Work order
All lines from the one containing "- Provide users" through the final line of the material below must appear exactly as they are, with nothing else.

Data for review

#####

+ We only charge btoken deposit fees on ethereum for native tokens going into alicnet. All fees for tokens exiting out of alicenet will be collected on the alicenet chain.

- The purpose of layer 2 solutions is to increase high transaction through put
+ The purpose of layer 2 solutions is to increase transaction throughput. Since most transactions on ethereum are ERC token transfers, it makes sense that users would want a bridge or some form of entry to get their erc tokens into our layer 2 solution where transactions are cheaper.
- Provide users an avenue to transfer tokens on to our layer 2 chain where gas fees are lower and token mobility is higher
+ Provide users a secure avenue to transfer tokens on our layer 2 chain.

#####

Expected output
- Provide users an avenue to transfer tokens on to our layer 2 chain where gas fees are lower and token mobility is higher
+ Provide users a secure avenue to transfer tokens on our layer 2 chain.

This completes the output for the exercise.